WORK TO BE COMPLETED :: Lines before the one containing "SDE Salary Predictor Web App" are left out; output the rest of the data exactly, through the final line.

----------------

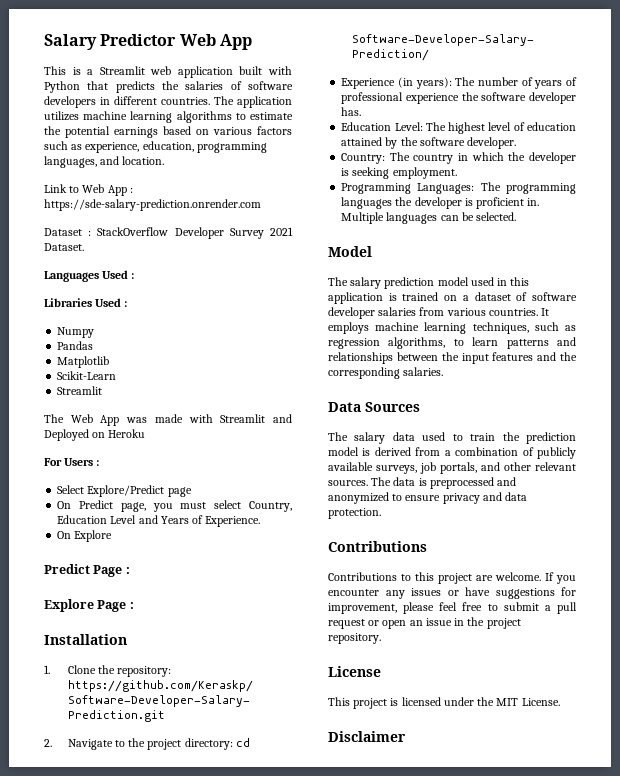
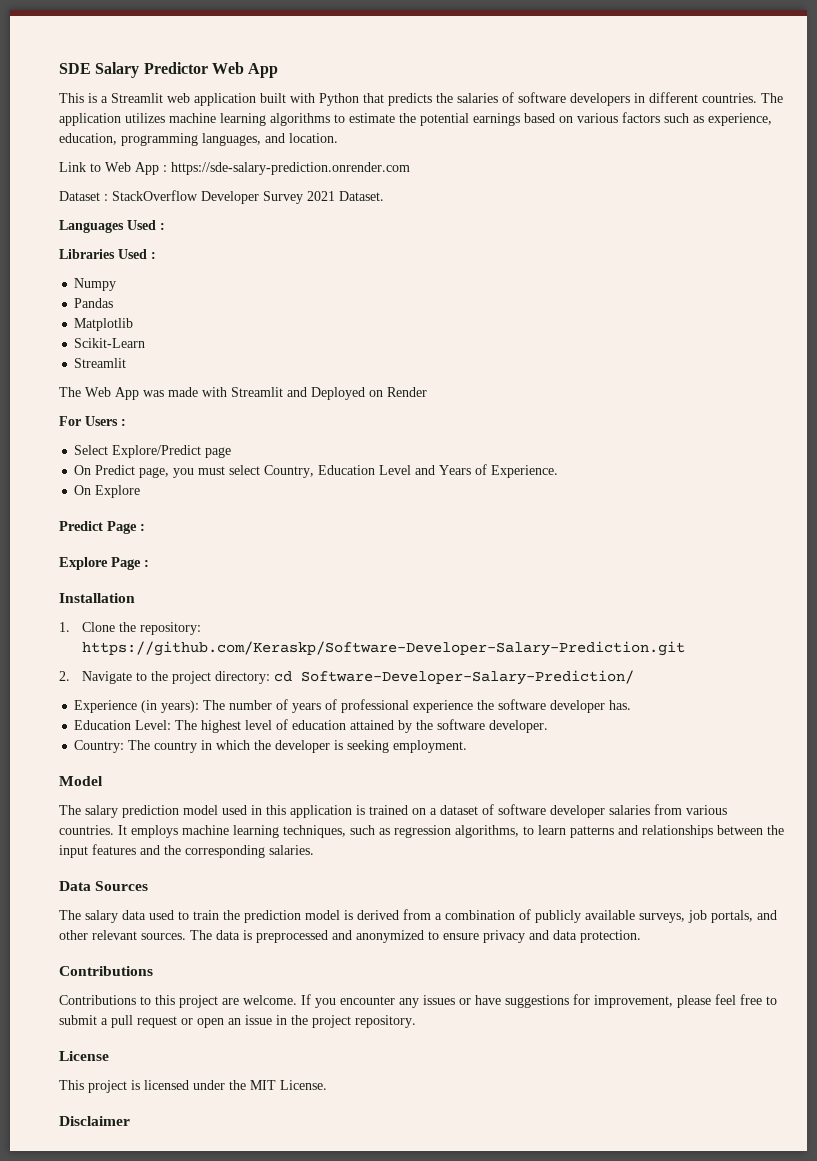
- Salary Predictor Web App
+ SDE Salary Predictor Web App
- The Web App was made with Streamlit and Deployed on Heroku
+ The Web App was made with Streamlit and Deployed on Render
- Programming Languages: The programming languages the developer is proficient in. Multiple languages can be selected.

----------------

EXERCISE SOLUTION ::
+ SDE Salary Predictor Web App
- The Web App was made with Streamlit and Deployed on Heroku
+ The Web App was made with Streamlit and Deployed on Render
- Programming Languages: The programming languages the developer is proficient in. Multiple languages can be selected.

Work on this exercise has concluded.